> _Data provided_
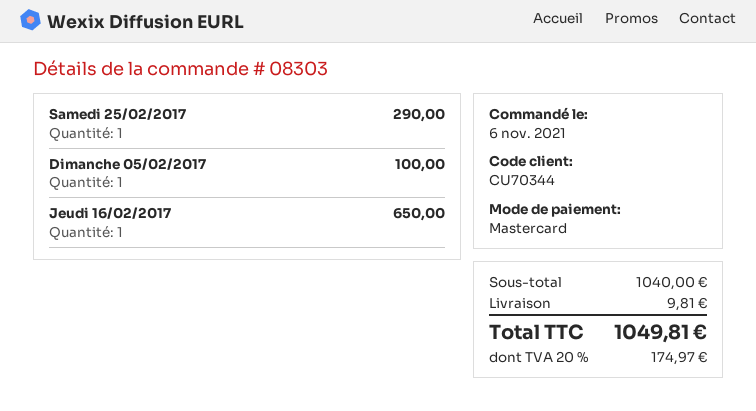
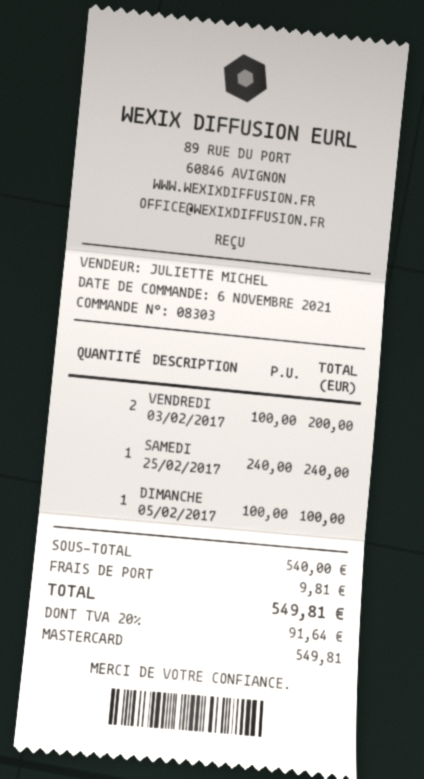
Samedi 25/02/2017: 1 for 290.00 -> 1 for 240.00
Jeudi 16/02/2017: 1 for 650.00 -> none
VENDREDI 03/02/2017: none -> 2 for 200.00
subtotal: 1040.00 -> 540.00
tax: 20% = 174.97 -> 20% = 91.64
total: 1049.81 -> 549.81

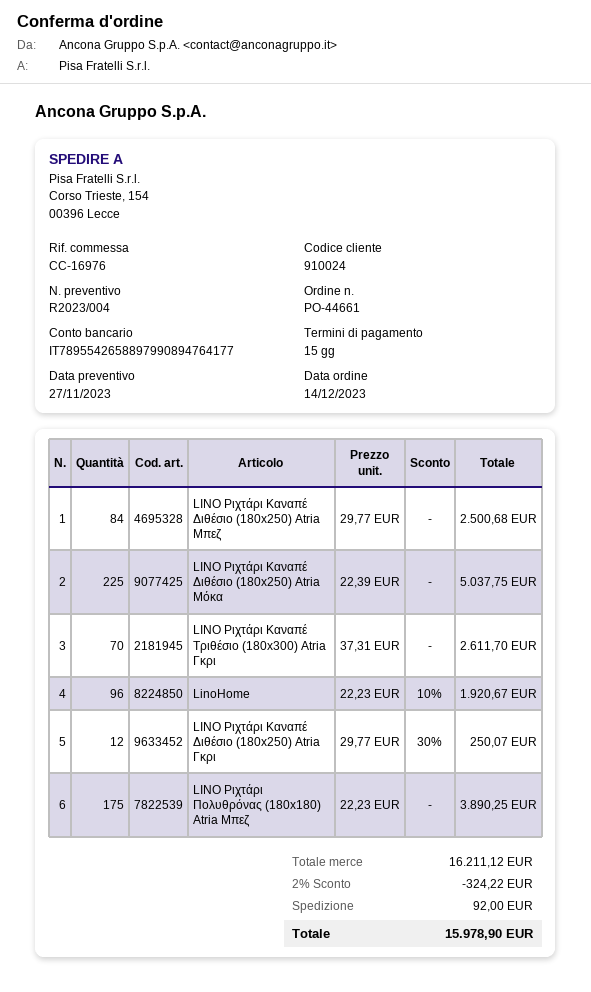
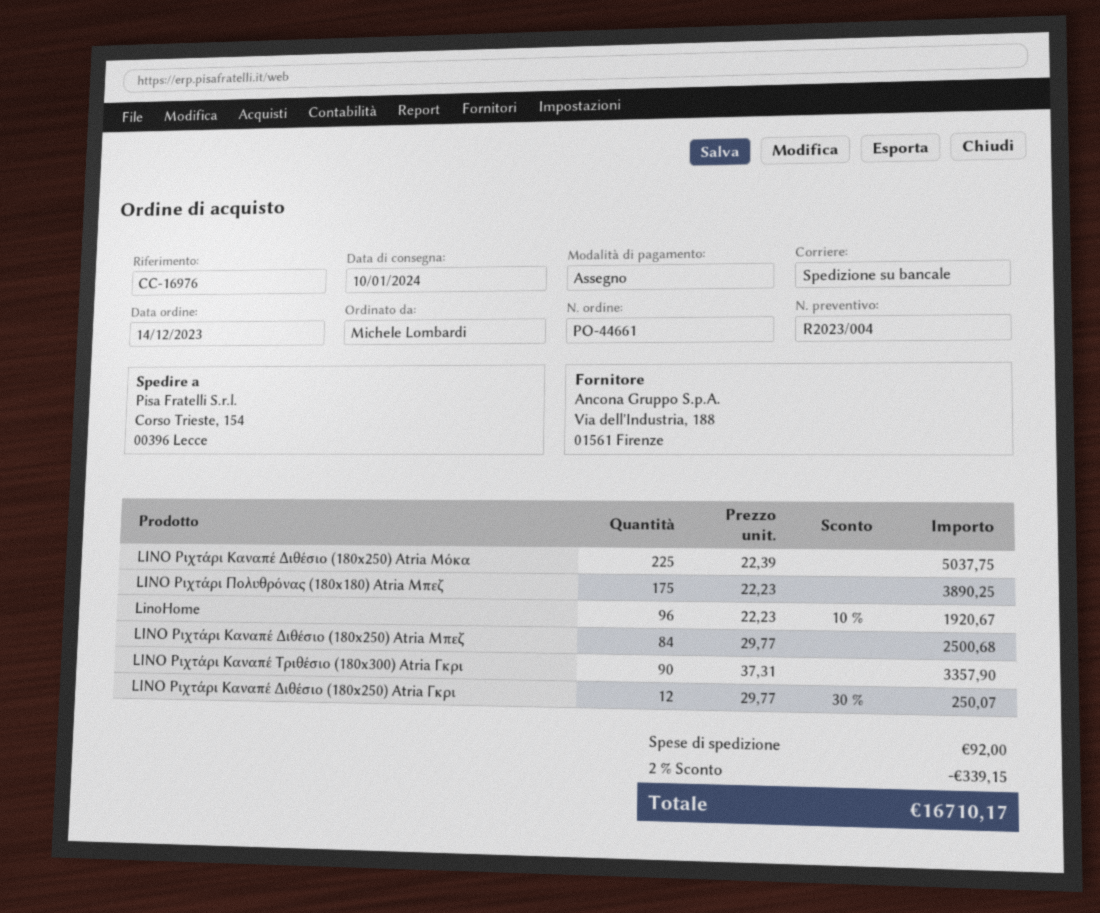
LINO Ριχτάρι Καναπέ Τριθέσιο (180x300) Atria Γκρι: 70 x 37.31 = 2611.70 -> 90 x 37.31 = 3357.90
discount: 2% = 324.22 -> 2% = 339.15
total: 15978.90 -> 16710.17

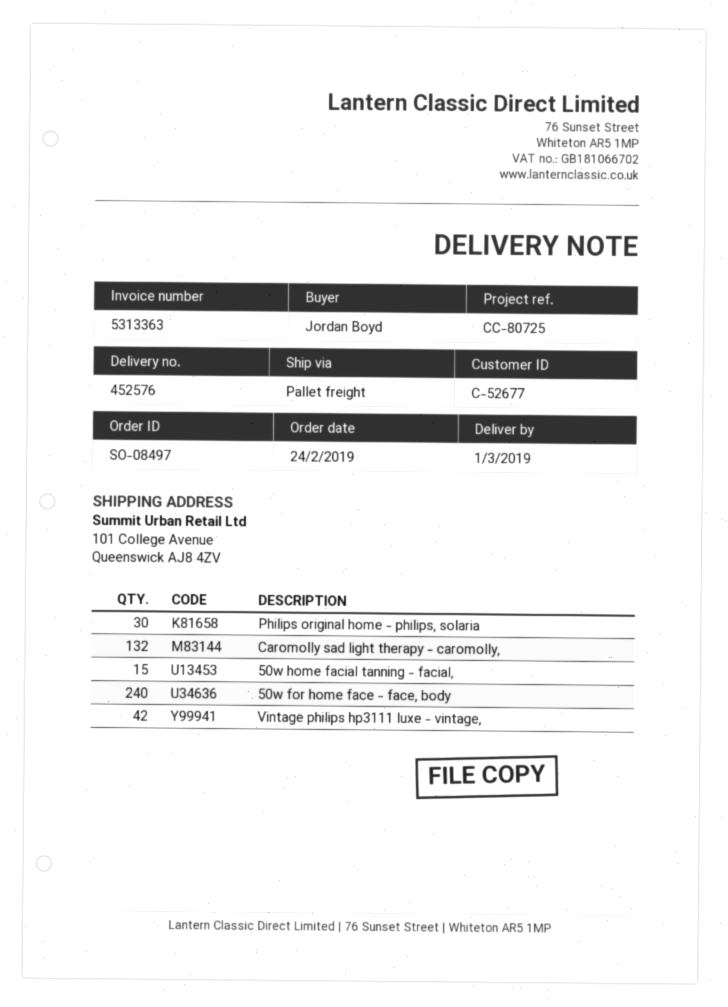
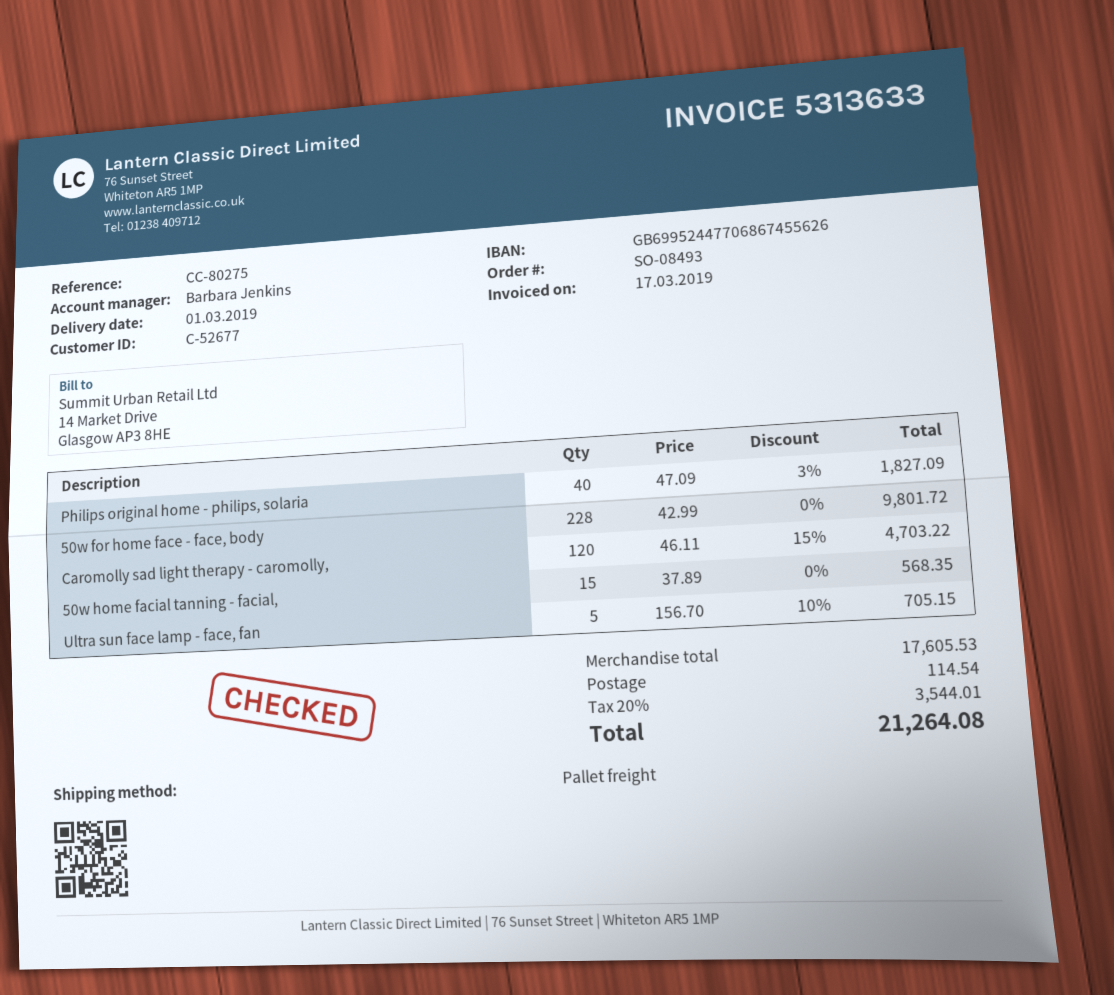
order number: SO-08497 -> SO-08493
invoice number: 5313363 -> 5313633
reference: CC-80725 -> CC-80275
Philips original home - philips, solaria: 30 -> 40
Caromolly sad light therapy - caromolly,: 132 -> 120
50w for home face - face, body: 240 -> 228
Vintage philips hp3111 luxe - vintage,: 42 -> none
Ultra sun face lamp - face, fan: none -> 5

> _Description of the task_
Only the lines from the one holding "order number: SO-08497 -> SO-08493" to the end of the listing are to be written out, word for word.

> _Completed task_
order number: SO-08497 -> SO-08493
invoice number: 5313363 -> 5313633
reference: CC-80725 -> CC-80275
Philips original home - philips, solaria: 30 -> 40
Caromolly sad light therapy - caromolly,: 132 -> 120
50w for home face - face, body: 240 -> 228
Vintage philips hp3111 luxe - vintage,: 42 -> none
Ultra sun face lamp - face, fan: none -> 5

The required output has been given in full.